__Activity__. Restate the records that follow word for word. Omit the images.

(Revision tracking records)
┏━━

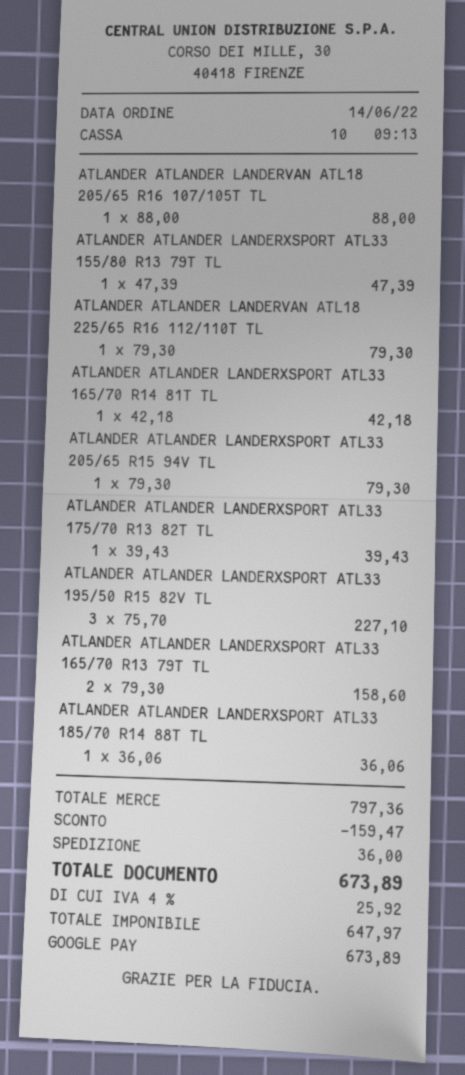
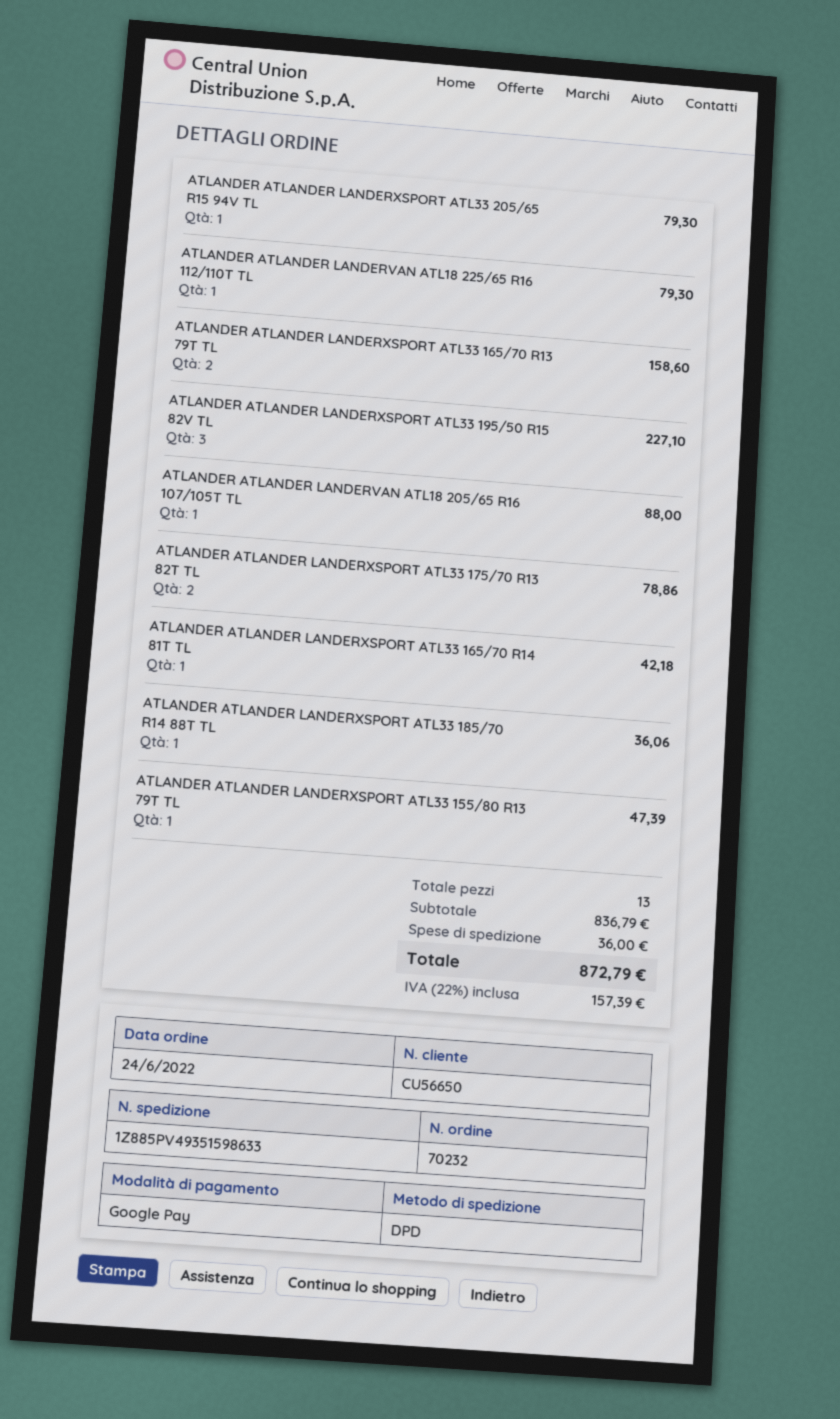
order date: 2022-06-14 -> 2022-06-24
ATLANDER ATLANDER LANDERXSPORT ATL33 175/70 R13 82T TL: 1 for 39.43 -> 2 for 78.86
subtotal: 797.36 -> 836.79
discount: 159.47 -> none
tax: 4% = 25.92 -> 22% = 157.39
total: 673.89 -> 872.79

┗━━

__Output of the task__.
order date: 2022-06-14 -> 2022-06-24
ATLANDER ATLANDER LANDERXSPORT ATL33 175/70 R13 82T TL: 1 for 39.43 -> 2 for 78.86
subtotal: 797.36 -> 836.79
discount: 159.47 -> none
tax: 4% = 25.92 -> 22% = 157.39
total: 673.89 -> 872.79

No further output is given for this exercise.